> Exercise: Omit the pictures and return every entry exactly as written.

---------- Records provided

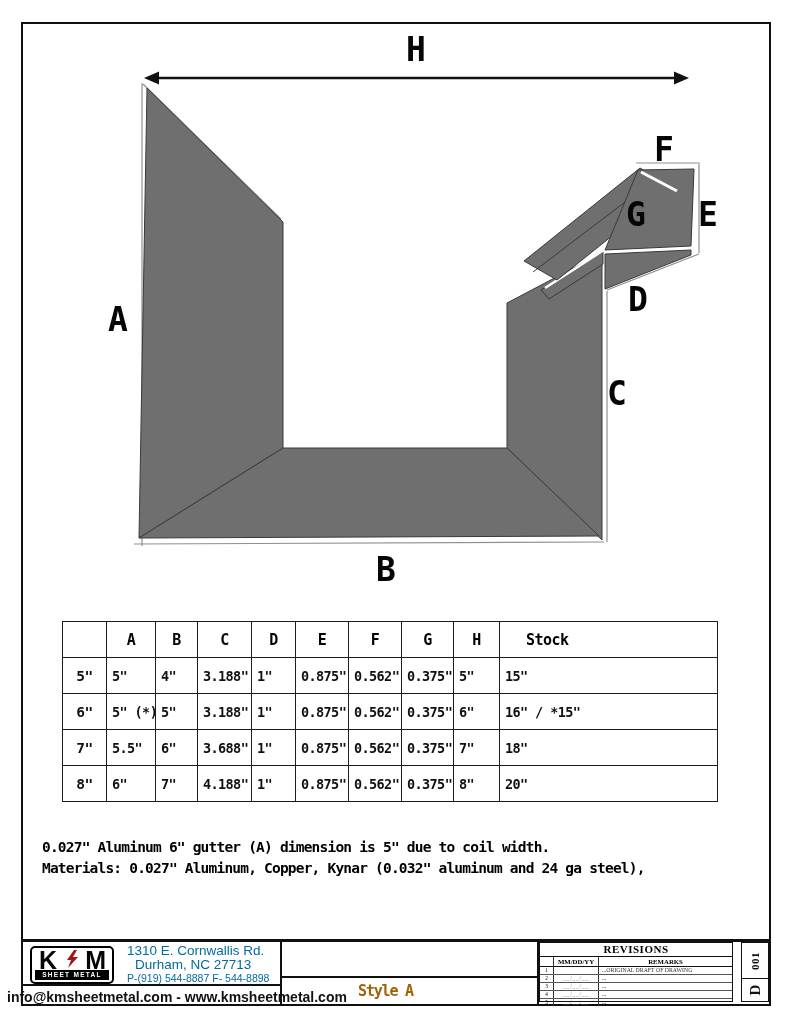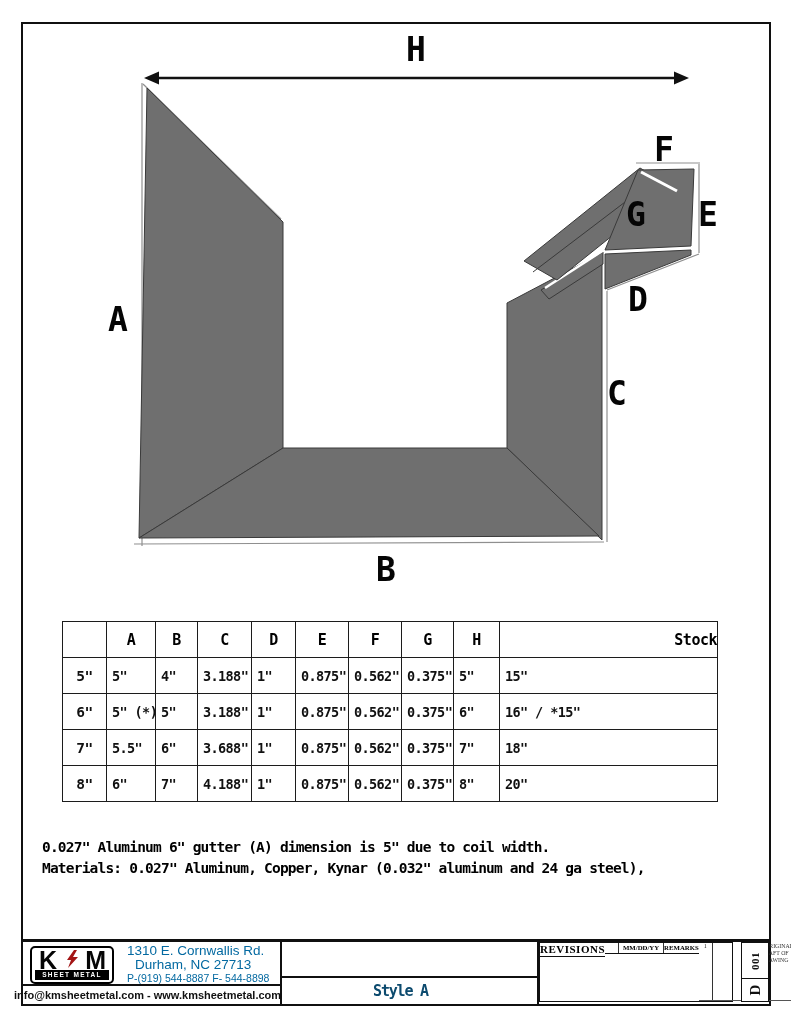--- a/index.html
+++ b/index.html
@@ -19,7 +19,7 @@
   #dim-table td{height:35px;font-size:13.5px;font-weight:bold;letter-spacing:-0.6px;
                 text-align:left;padding-left:5px;color:#111;}
   #dim-table td.rowlab{text-align:center;padding-left:0;font-size:14.5px;}
-  #dim-table th.stock{text-align:right;padding-left:26px;}
+  #dim-table th.stock{text-align:left;padding-left:26px;}
   
   #notes{position:absolute;left:42px;top:837px;font-family:"DejaVu Sans Mono",monospace;
          font-size:14.5px;font-weight:bold;letter-spacing:-0.8px;line-height:20.5px;color:#000;}

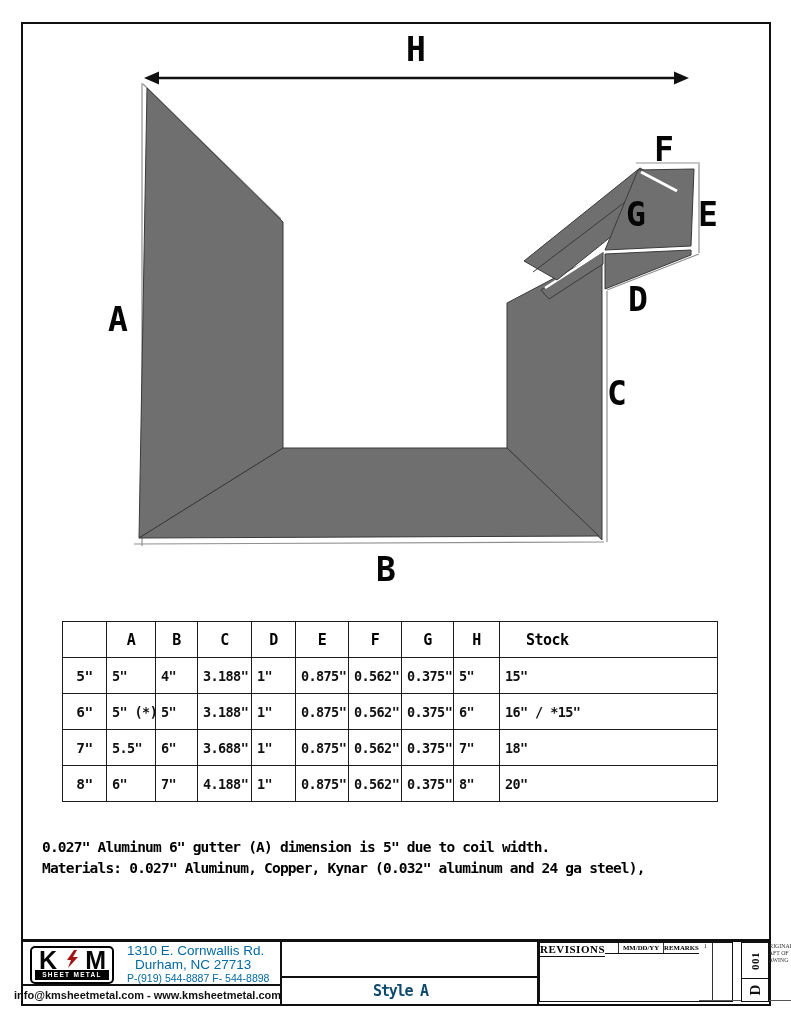--- a/index.html
+++ b/index.html
@@ -50,7 +50,7 @@
         align-items:center;justify-content:center;font-size:15px;font-weight:bold;letter-spacing:-1.2px;color:#0c4a6e;padding-left:15px;}
   
   #revisions{position:absolute;left:539px;top:942px;width:194px;height:60px;border:1.5px solid #111;
-        box-sizing:border-box;display:flex;flex-direction:row;font-family:"Liberation Serif",serif;background:#fff;}
+        box-sizing:border-box;display:flex;flex-direction:column;font-family:"Liberation Serif",serif;background:#fff;}
   #revisions .r-title{height:13px;border-bottom:1.2px solid #111;font-size:11px;font-weight:bold;
         text-align:center;line-height:12.5px;letter-spacing:0.5px;}
   #revisions .r-sub{height:10px;display:flex;border-bottom:1px solid #111;font-weight:bold;font-size:6.8px;}

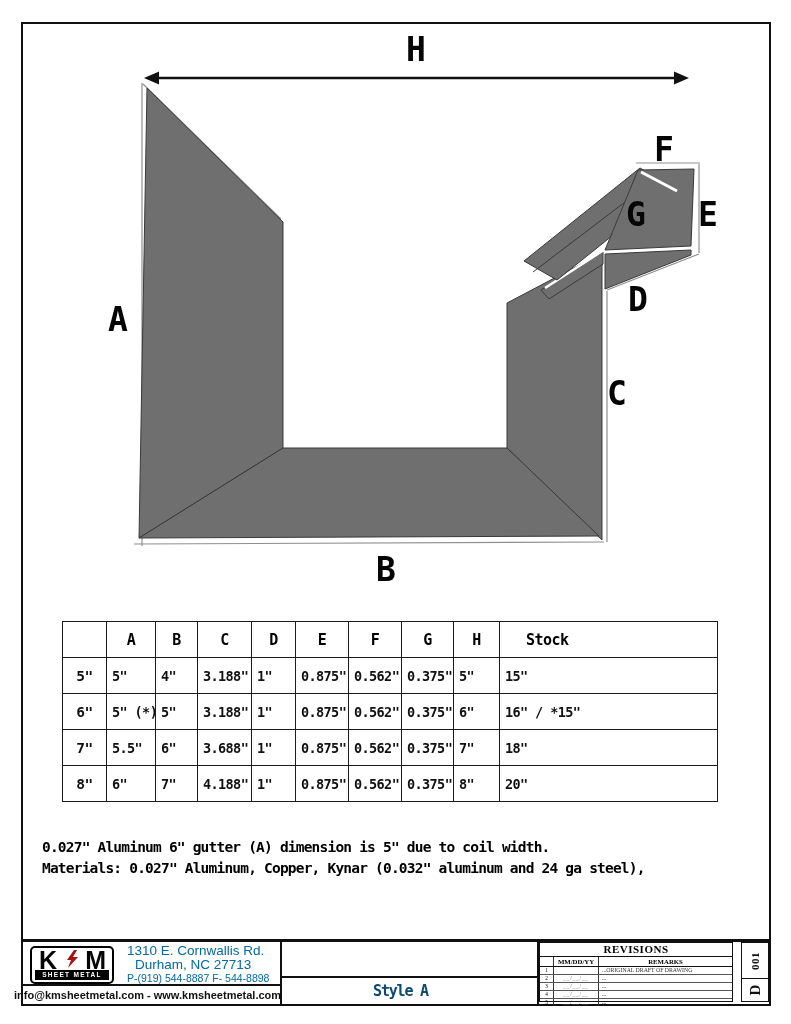--- a/index.html
+++ b/index.html
@@ -43,7 +43,7 @@
   #address .l1{font-size:13.5px;line-height:14px;}
   #address .l2{font-size:13.5px;line-height:14px;margin-left:8px;}
   #address .l3{font-size:10.5px;line-height:13px;text-align:right;}
-  #email{position:absolute;left:14px;top:989px;font-size:11px;font-weight:bold;color:#111;text-align:right;}
+  #email{position:absolute;left:7px;top:989px;font-size:14px;font-weight:bold;color:#111;text-align:right;}
   #title-main{position:absolute;left:282px;top:941px;width:255px;height:35px;display:flex;
         align-items:center;justify-content:center;font-size:23px;font-weight:bold;letter-spacing:-2px;color:#060606;}
   #title-style{position:absolute;left:282px;top:978px;width:207px;height:25px;display:flex;

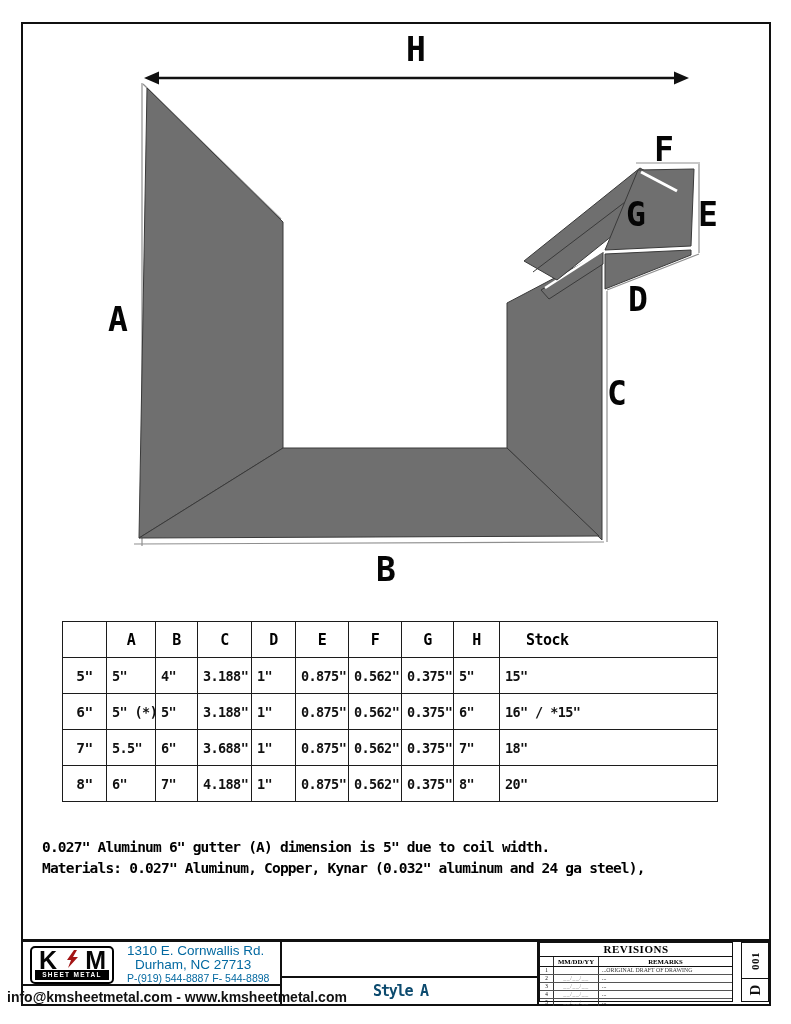--- a/index.html
+++ b/index.html
@@ -47,7 +47,7 @@
   #title-main{position:absolute;left:282px;top:941px;width:255px;height:35px;display:flex;
         align-items:center;justify-content:center;font-size:23px;font-weight:bold;letter-spacing:-2px;color:#060606;}
   #title-style{position:absolute;left:282px;top:978px;width:207px;height:25px;display:flex;
-        align-items:center;justify-content:center;font-size:15px;font-weight:bold;letter-spacing:-1.2px;color:#0c4a6e;padding-left:15px;}
+        align-items:center;justify-content:center;font-size:15px;font-weight:bold;letter-spacing:-1.2px;color:#a16207;}
   
   #revisions{position:absolute;left:539px;top:942px;width:194px;height:60px;border:1.5px solid #111;
         box-sizing:border-box;display:flex;flex-direction:column;font-family:"Liberation Serif",serif;background:#fff;}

--------------------

> Answer section:
--- a/index.html
+++ b/index.html
@@ -19,7 +19,7 @@
   #dim-table td{height:35px;font-size:13.5px;font-weight:bold;letter-spacing:-0.6px;
                 text-align:left;padding-left:5px;color:#111;}
   #dim-table td.rowlab{text-align:center;padding-left:0;font-size:14.5px;}
-  #dim-table th.stock{text-align:right;padding-left:26px;}
+  #dim-table th.stock{text-align:left;padding-left:26px;}
   
   #notes{position:absolute;left:42px;top:837px;font-family:"DejaVu Sans Mono",monospace;
          font-size:14.5px;font-weight:bold;letter-spacing:-0.8px;line-height:20.5px;color:#000;}

--- a/index.html
+++ b/index.html
@@ -50,7 +50,7 @@
         align-items:center;justify-content:center;font-size:15px;font-weight:bold;letter-spacing:-1.2px;color:#0c4a6e;padding-left:15px;}
   
   #revisions{position:absolute;left:539px;top:942px;width:194px;height:60px;border:1.5px solid #111;
-        box-sizing:border-box;display:flex;flex-direction:row;font-family:"Liberation Serif",serif;background:#fff;}
+        box-sizing:border-box;display:flex;flex-direction:column;font-family:"Liberation Serif",serif;background:#fff;}
   #revisions .r-title{height:13px;border-bottom:1.2px solid #111;font-size:11px;font-weight:bold;
         text-align:center;line-height:12.5px;letter-spacing:0.5px;}
   #revisions .r-sub{height:10px;display:flex;border-bottom:1px solid #111;font-weight:bold;font-size:6.8px;}

--- a/index.html
+++ b/index.html
@@ -43,7 +43,7 @@
   #address .l1{font-size:13.5px;line-height:14px;}
   #address .l2{font-size:13.5px;line-height:14px;margin-left:8px;}
   #address .l3{font-size:10.5px;line-height:13px;text-align:right;}
-  #email{position:absolute;left:14px;top:989px;font-size:11px;font-weight:bold;color:#111;text-align:right;}
+  #email{position:absolute;left:7px;top:989px;font-size:14px;font-weight:bold;color:#111;text-align:right;}
   #title-main{position:absolute;left:282px;top:941px;width:255px;height:35px;display:flex;
         align-items:center;justify-content:center;font-size:23px;font-weight:bold;letter-spacing:-2px;color:#060606;}
   #title-style{position:absolute;left:282px;top:978px;width:207px;height:25px;display:flex;

--- a/index.html
+++ b/index.html
@@ -47,7 +47,7 @@
   #title-main{position:absolute;left:282px;top:941px;width:255px;height:35px;display:flex;
         align-items:center;justify-content:center;font-size:23px;font-weight:bold;letter-spacing:-2px;color:#060606;}
   #title-style{position:absolute;left:282px;top:978px;width:207px;height:25px;display:flex;
-        align-items:center;justify-content:center;font-size:15px;font-weight:bold;letter-spacing:-1.2px;color:#0c4a6e;padding-left:15px;}
+        align-items:center;justify-content:center;font-size:15px;font-weight:bold;letter-spacing:-1.2px;color:#a16207;}
   
   #revisions{position:absolute;left:539px;top:942px;width:194px;height:60px;border:1.5px solid #111;
         box-sizing:border-box;display:flex;flex-direction:column;font-family:"Liberation Serif",serif;background:#fff;}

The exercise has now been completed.